Directions for this task - Using the listing below, retype exactly the lines starting at the one with "border: 1px solid" and ending at the one with "text: WOMAN ->", and include both.

Material provided -
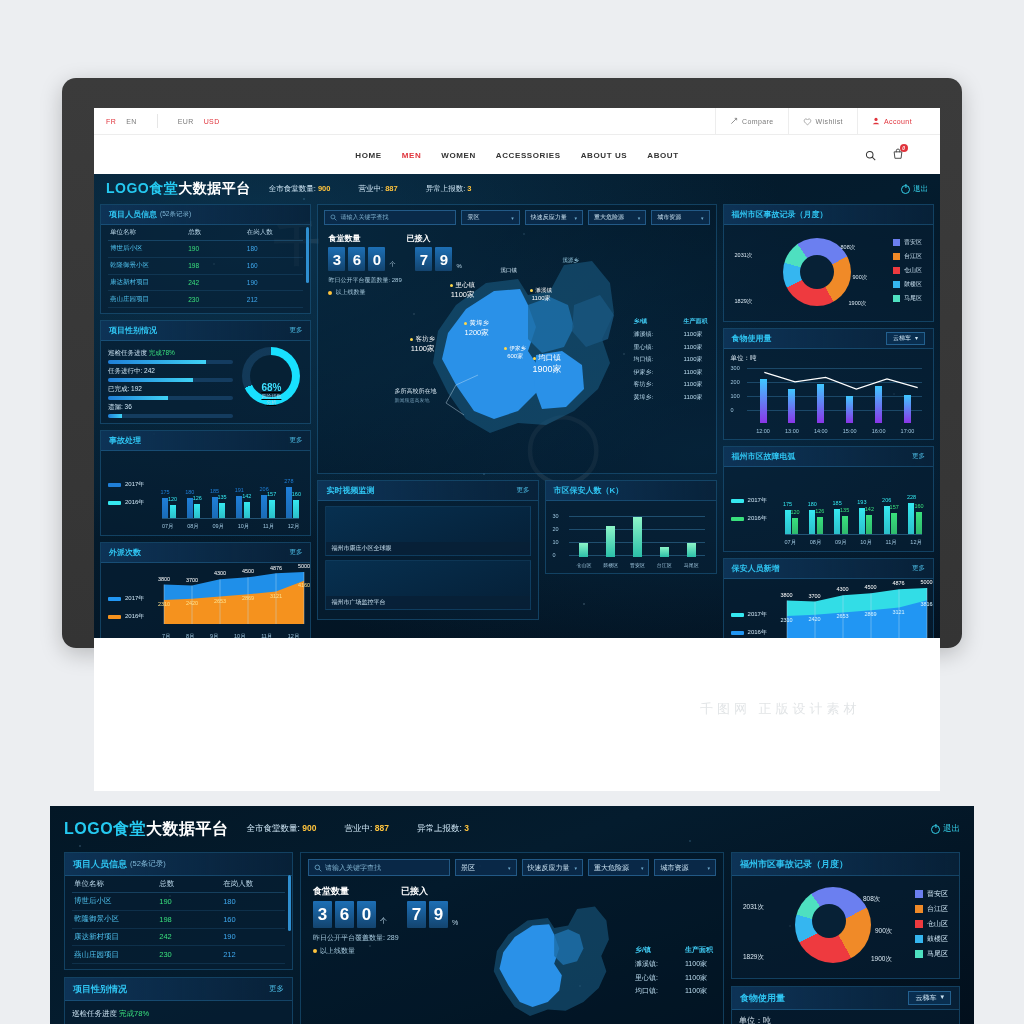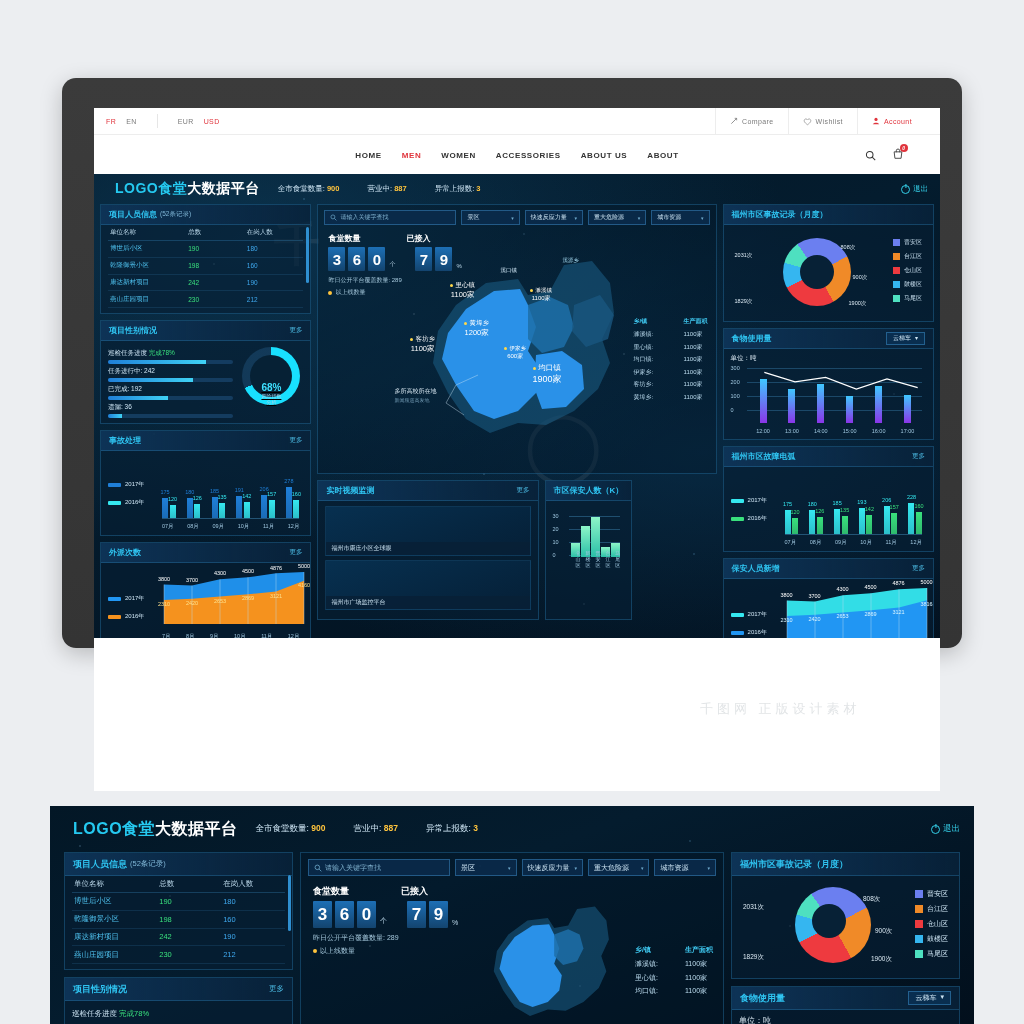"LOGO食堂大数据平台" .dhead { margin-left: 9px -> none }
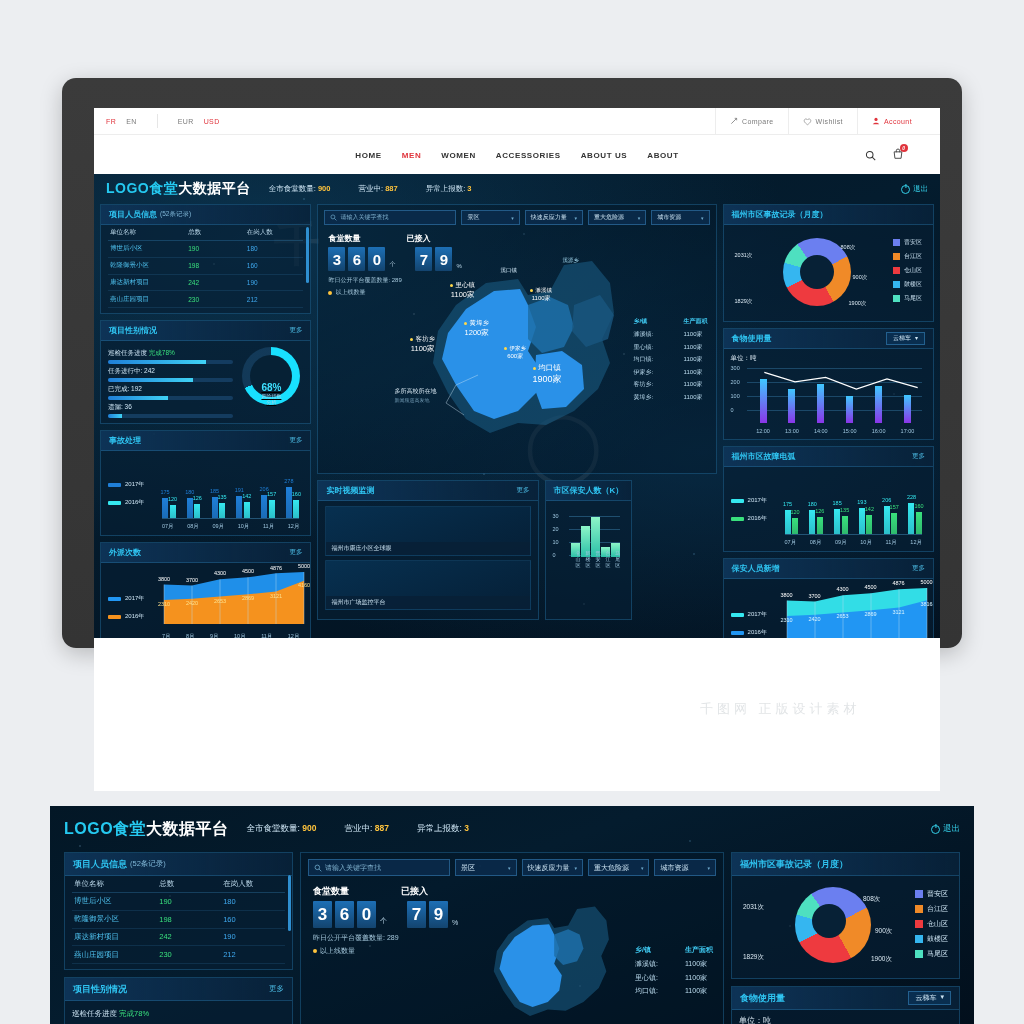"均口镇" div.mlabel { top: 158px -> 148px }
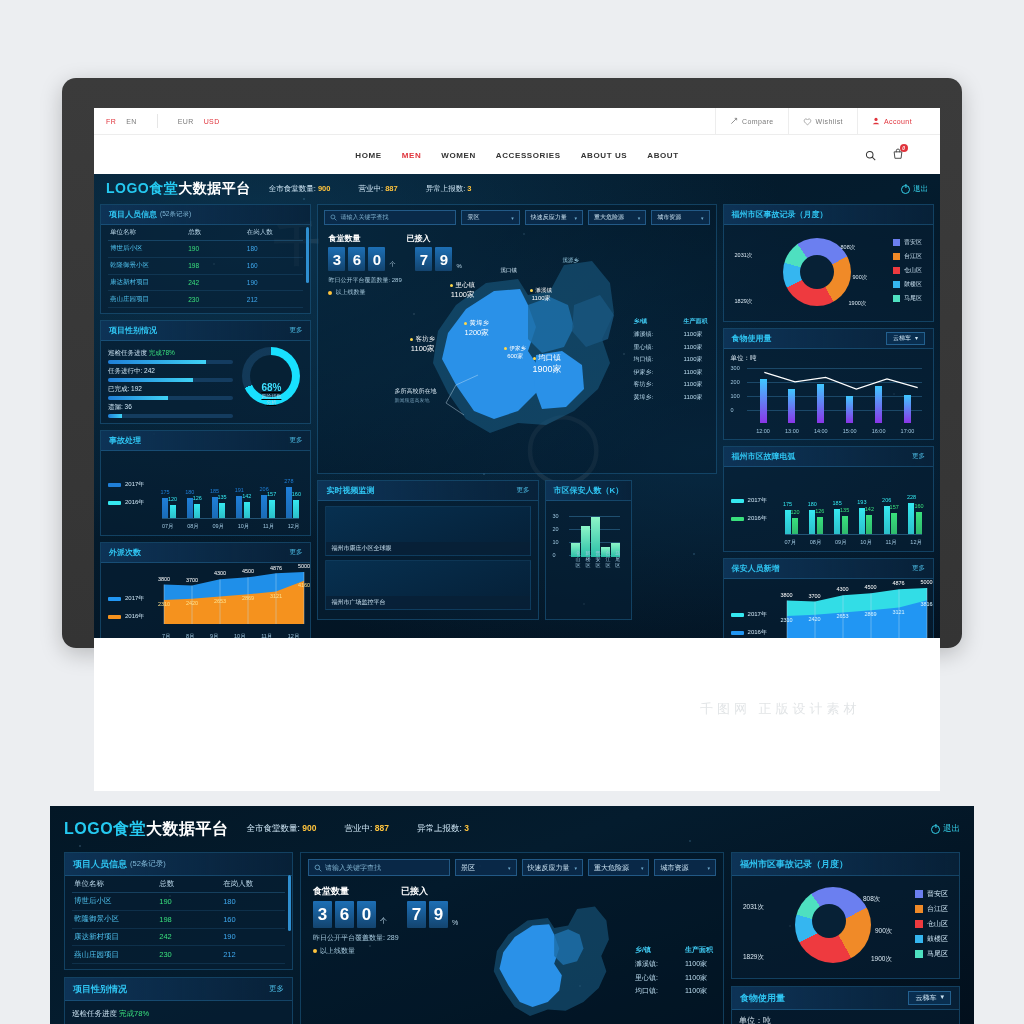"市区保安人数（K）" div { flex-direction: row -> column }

...

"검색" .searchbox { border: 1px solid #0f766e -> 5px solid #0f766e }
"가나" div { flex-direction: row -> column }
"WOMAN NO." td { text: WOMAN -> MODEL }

Solution for this problem -
"검색" .searchbox { border: 1px solid #0f766e -> 5px solid #0f766e }
"가나" div { flex-direction: row -> column }
"WOMAN NO." td { text: WOMAN -> MODEL }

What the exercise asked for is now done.